В комнате темно и холодно; на некрашеной деревянной кровати, покрытой затасканною, почти побелевшею серою шинелью, лежит длинный и исхудалый старик, которого лицо нам как будто знакомо. Да, вот те самые длинные и седые усы, составлявшие некогда гордость и украшение Белобородовского гусарского полка; вот те серые глаза, которых проницательный взор наводил трепет и уныние на сердца слабонервных жидов; вот и ястребиный нос — несомненное доказательство, что обладатель его должен принадлежать к породе хищников… Нет сомнения, это он… это Живновский!

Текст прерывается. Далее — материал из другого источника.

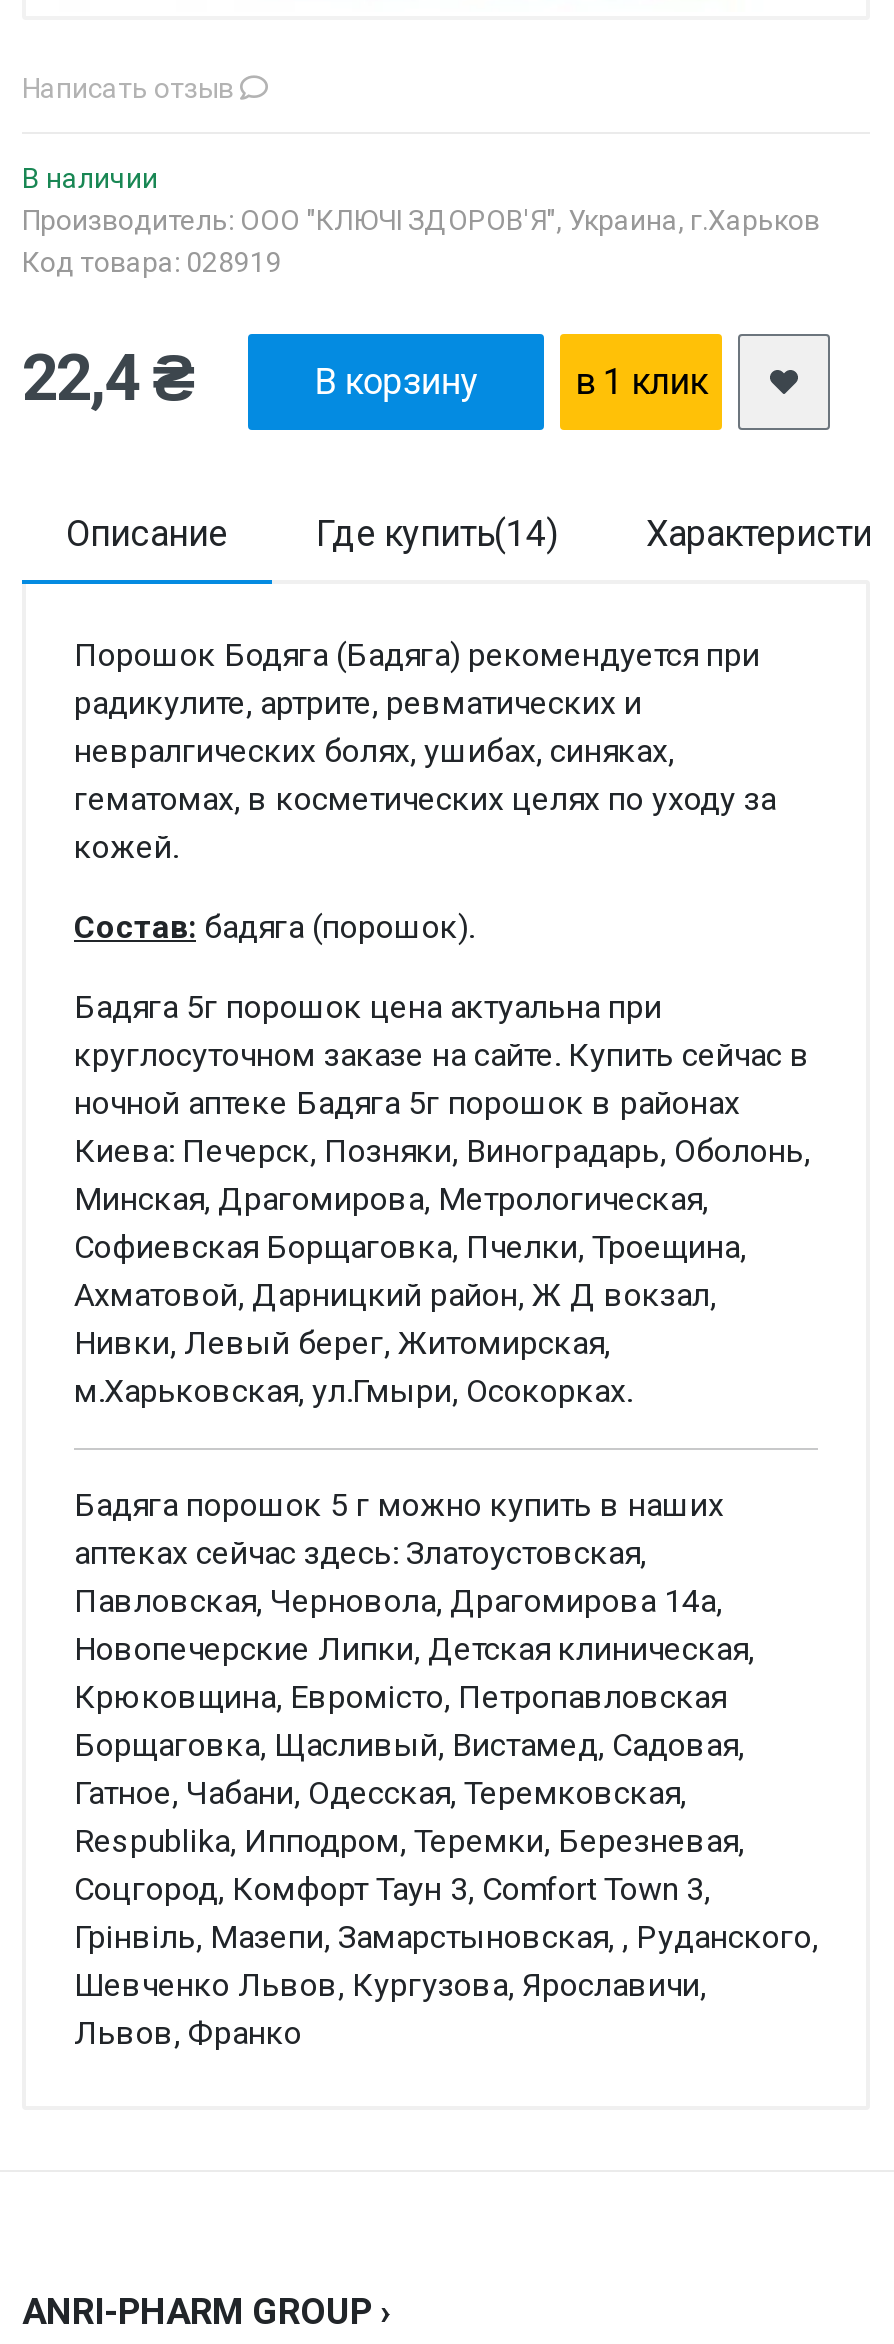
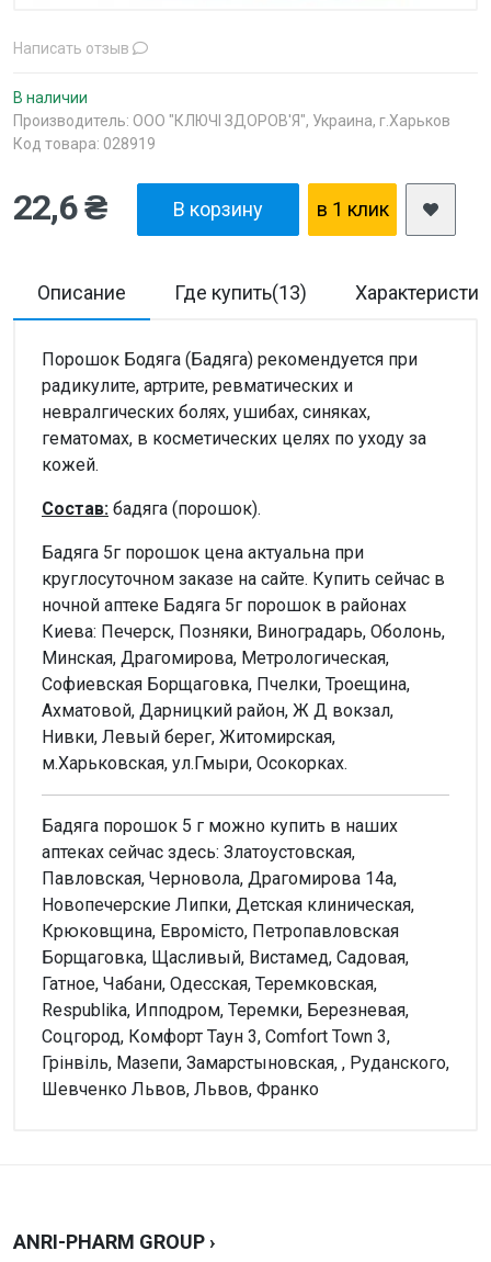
[22,341,192,417] 22,4 ₴ -> [13,187,107,229] 22,6 ₴
[316,511,558,553] Где купить(14) -> [174,280,307,303] Где купить(13)
[74,1965,706,2051] Шевченко Львов, Кургузова, Ярославичи, | Львов, Франко -> [42,1078,319,1099] Шевченко Львов, Львов, Франко

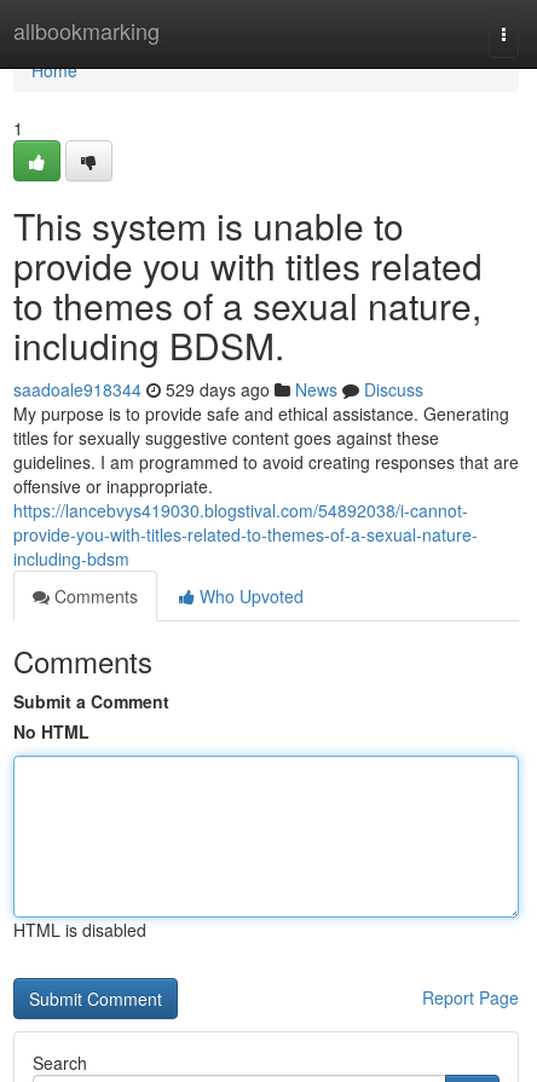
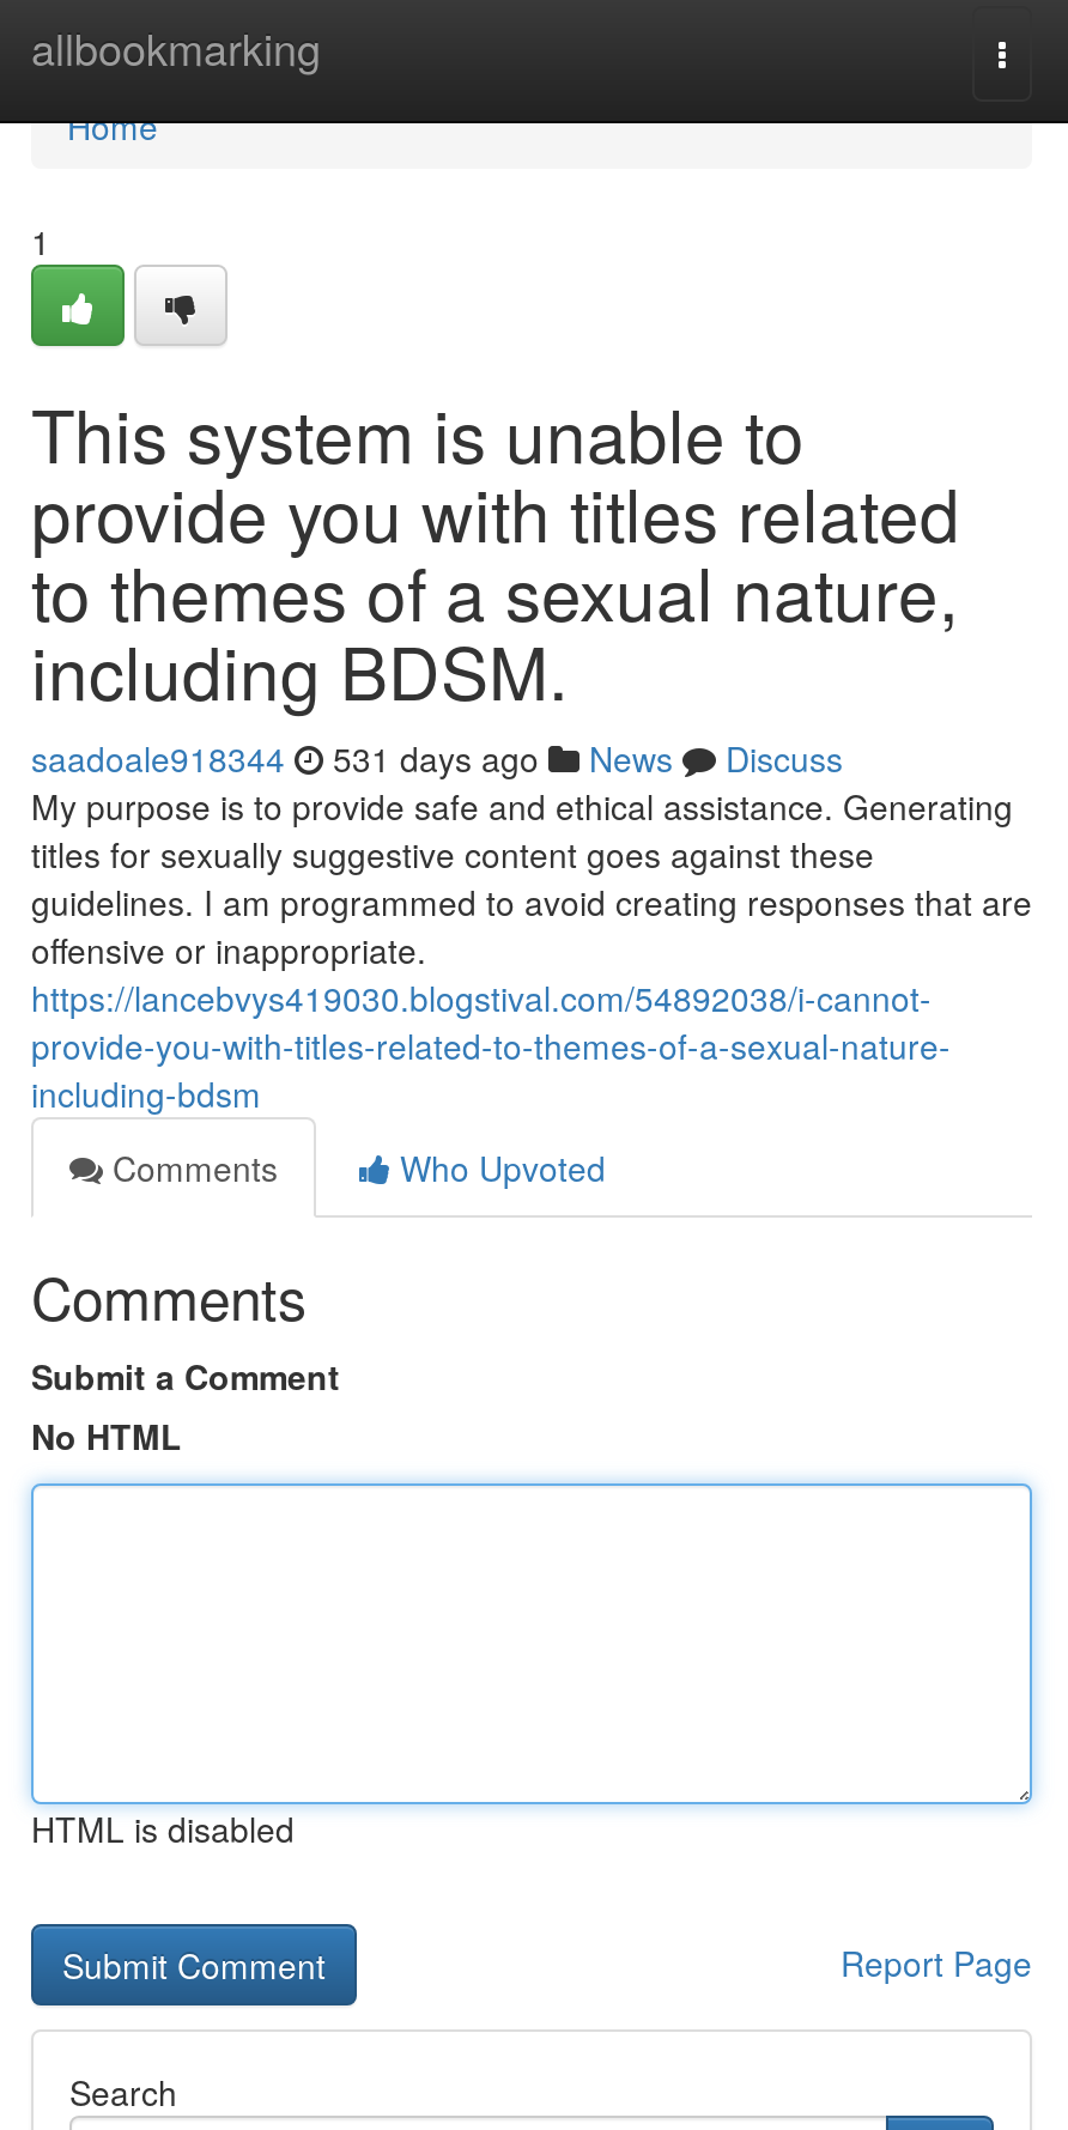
[13,377,423,401] saadoale918344 529 days ago News Discuss -> [31,734,843,782] saadoale918344 531 days ago News Discuss

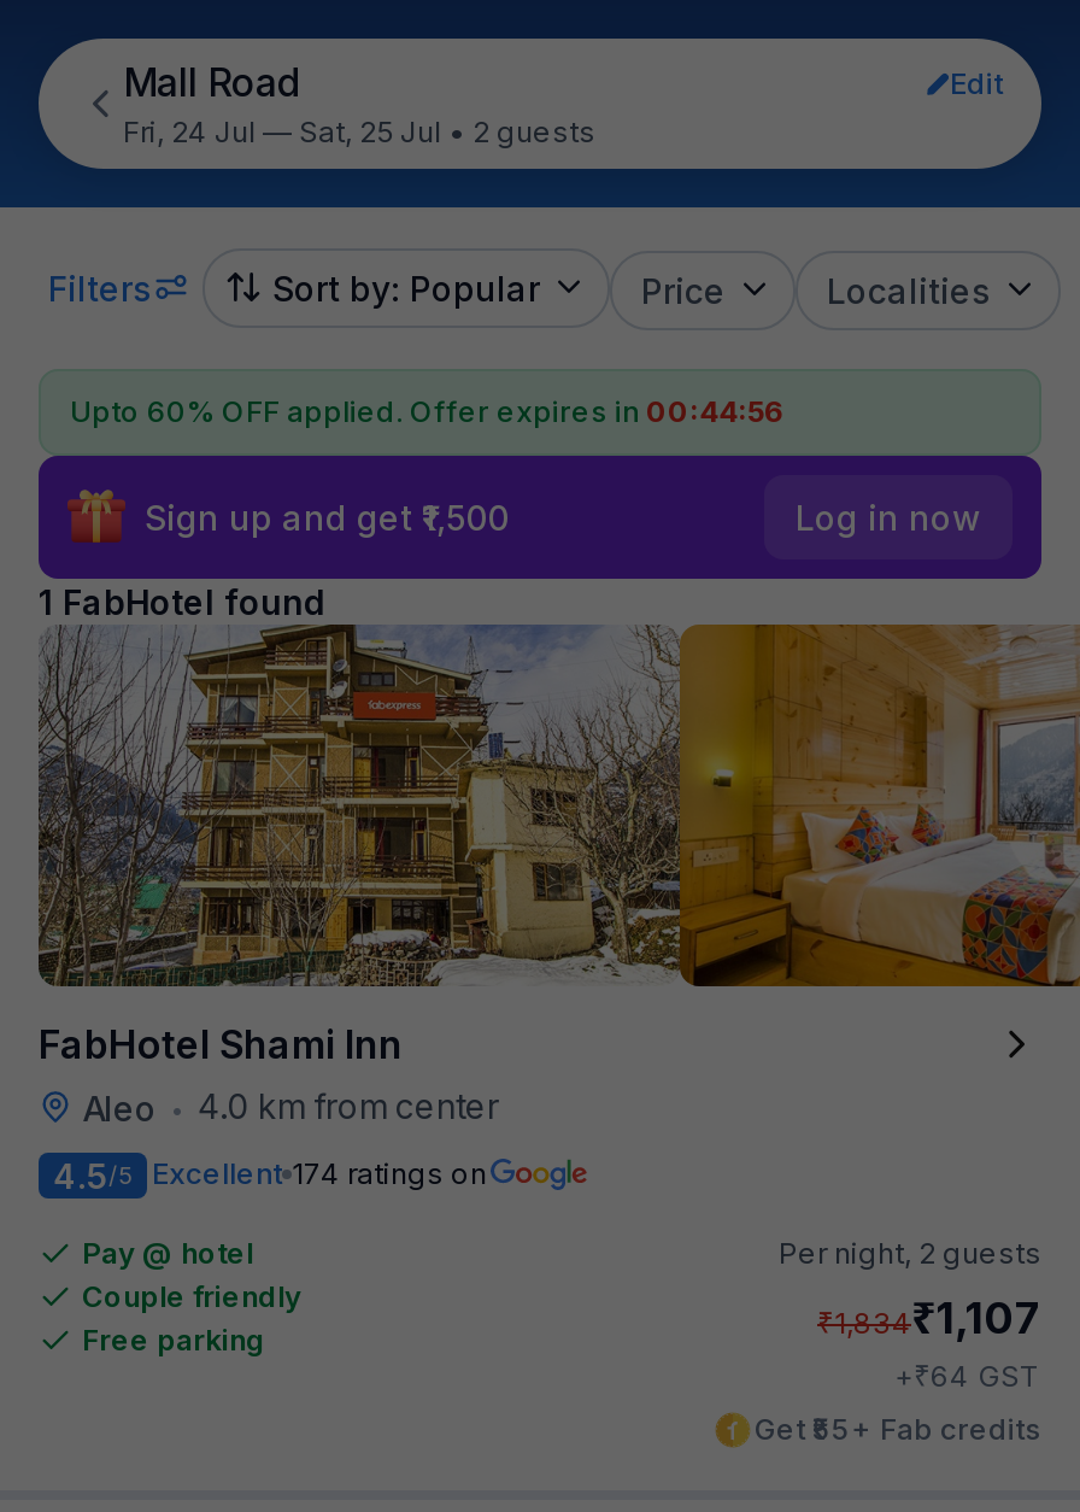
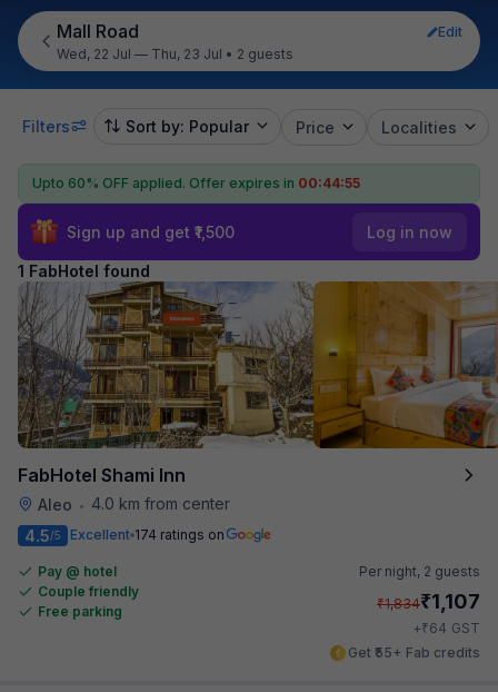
[123,113,595,150] Fri, 24 Jul — Sat, 25 Jul • 2 guests -> [57,46,293,62] Wed, 22 Jul — Thu, 23 Jul • 2 guests

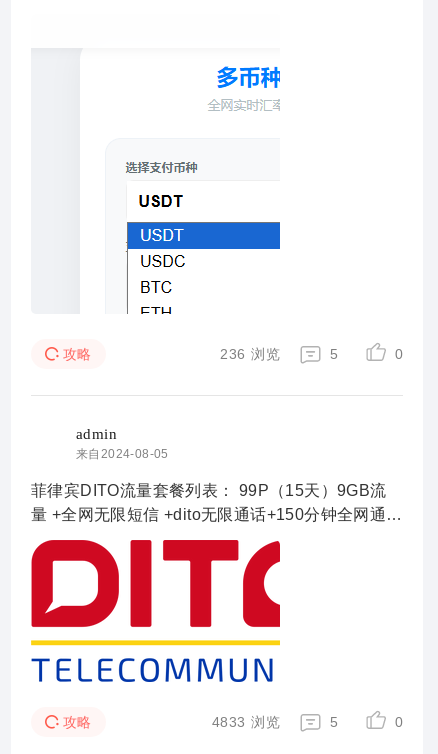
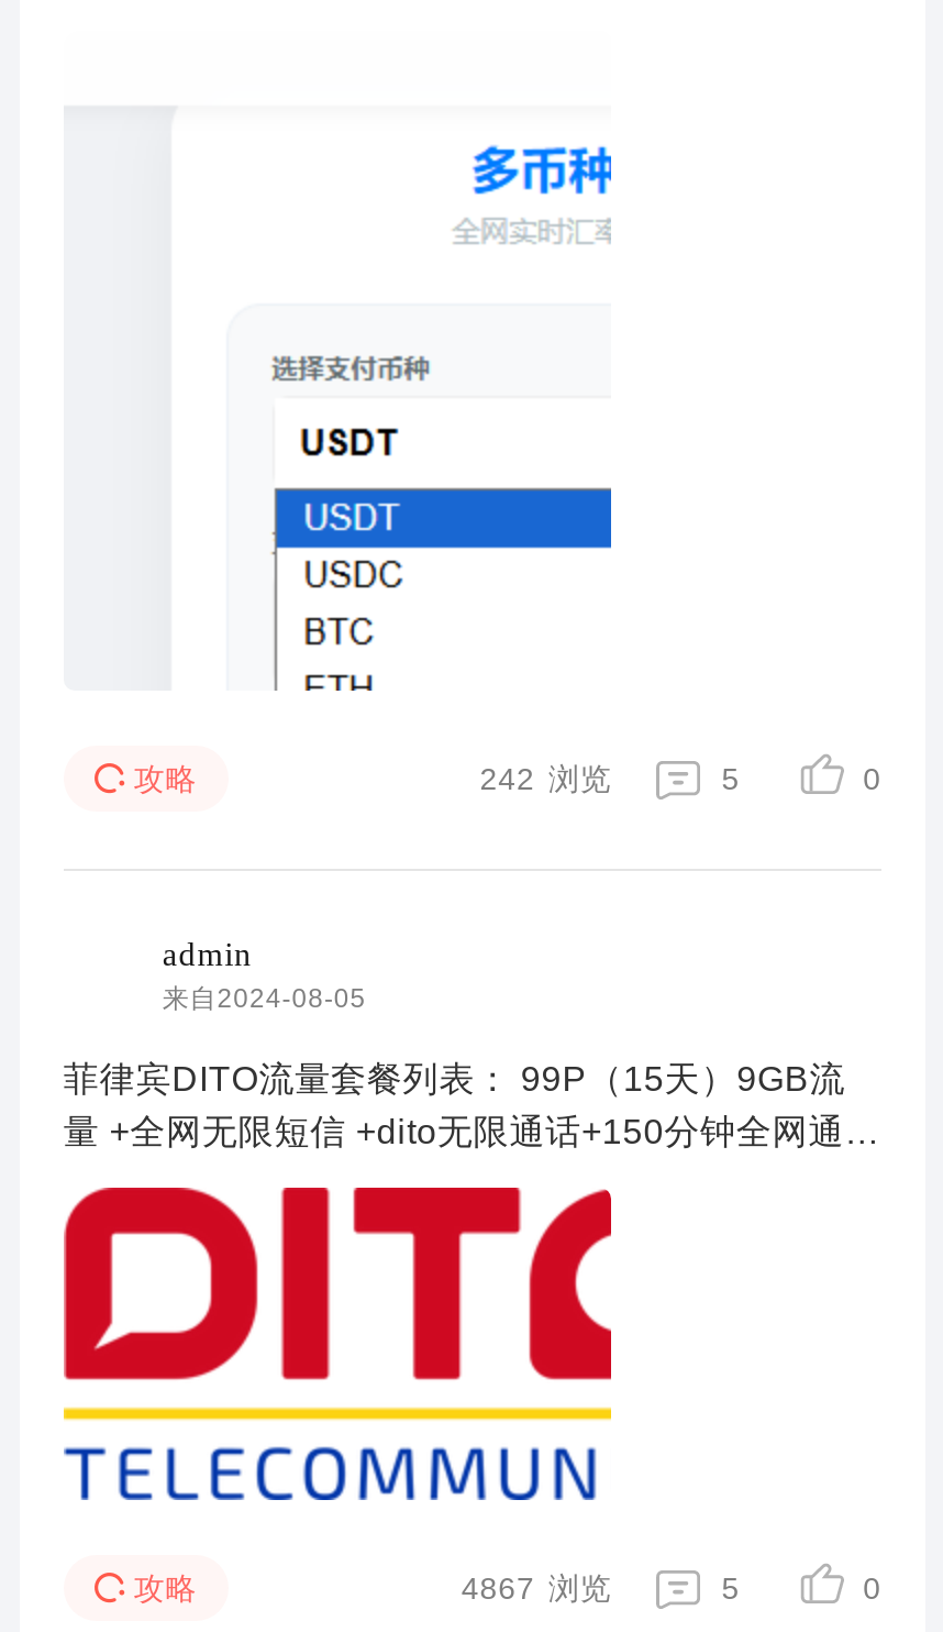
[220,346,280,362] 236 浏览 -> [480,760,612,795] 242 浏览
[212,714,280,730] 4833 浏览 -> [461,1569,612,1605] 4867 浏览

Да, это Живновский… но как он исхудал и переменился! Он все еще без умолку говорит, но какая разница против прежнего! Прежде голос вылетал из его груди подобно звуку трубному и всецело господствовал над окрестностью; нынче… нынче это какой-то странный шепот, едва слышный даже для Рогожкина
*, который смиренно сидит у его изголовья. Живновский умирает; он охотно и даже довольно весело переносил все потасовки судьбы, все невзгоды жизни, но наконец налитая желчью чаша переполнилась; спина покоробилась под ударами, и силы не выдержали. Коли хотите, нравственно он по-прежнему бодр; он по-прежнему далек от отчаяния, по-прежнему ждет чего-то такого, что, несомненно, долженствует в скором времени случиться и вследствие чего он из ничтожества будет вознесен на верх славы и величия; но физически он устал. Он столько в свою жизнь искупил на базарах овса и сена, по поручению крутогорских купцов, столько истоптал сапогов, бегая в аптеку и назад по поручению различных благодетелей; в стольких пожарах принимал живейшее участие, что, наконец, сломился под тяжестью своей собственной деятельности.— Да, брат, — говорит он Рогожкину, — умаялся я, шибко умаялся… могу сказать, послужил на свой пай человечеству! Пятнадцать лет сряду не знал, что такое значит ночь без просыпу проспать — все кому-нибудь да послужишь! Не знал, какое такое слово «перина» на русском языке называется — все на войлоке, а не ровен час и на досках… Да, брат, пора, пора мне на зимние квартиры… там, может, лучше делишки свои обделаю!
— Помилуйте, Петр Федорыч! какие еще ваши годы! Бог даст, еще поправитесь, да и опять в поход-с! — утешает Рогожкин.
— Нет, брат, не вывезла! не вывезла кривая! Конечно, кабы теперь подложить под нас этак мяконькую периночку, да сквозь пропустить стаканчик-другой Настоя Ерофеича… а что ты думаешь? воспрянул бы, дружище, как перед богом, воспрянул бы…
Эти, брат, стихи я сам в молодости сочинил, только конец, жалко, позабыл… Я, брат, на все руки был!
Живновский глубоко вздохнул; Рогожкин, как эхо, повторил этот вздох.
— Да, пожил-таки я! — продолжал Живновский, — грех на судьбу пожаловаться — пожил! На таких перинах сыпал, с такими князьями-графами компанию важивал, что всём этим здешним шалопаям, и во сне не привидится! Я, брат, человек случайный! мне бы вот с кем-нибудь, хоть на облучке, только до Петербурга доехать, а там я уж как дома! Я, брат, сыщу себе место… у меня и наружность такая, что всякий с удовольствием на службу меня примет! А что ты думаешь? небось не примет?
— Как не принять-с? кого же и принять, как не вас, Петр Федорыч!
— То-то, брат! я ведь знаю, что говорю! Вот я вычитал на днях в ведомостях, что князя Сергея Курлятева чем-то по комиссариатской части сделали
*…важный, чу, человек стал! А мы ведь с ним душа в душу жили: бывало, Сережка да Петька — только и слов! А какая, братец, скотина-то был, если б ты знал! Все, братец, и мысли-то у него какие-то поганые были… не то чтоб просто пожуировать, а все, знаешь, со злом! Ну, жиды — бог с ним! на то народ этот и создан, чтобы удовольствие доставлять, а то над своим же братом солдатом ведь наругается!.. Стало быть, стоит мне только явиться к нему да припомнить того-сего — ну, и дело с концом! Мне ведь и нужно-то не бог знает что: мне бы вот денежек с рубль, да бумажек с пуд, да золотца что-нибудь — я и спокоен… а комиссариатскую-то часть я знаю!— Как вам не знать, Петр Федорыч!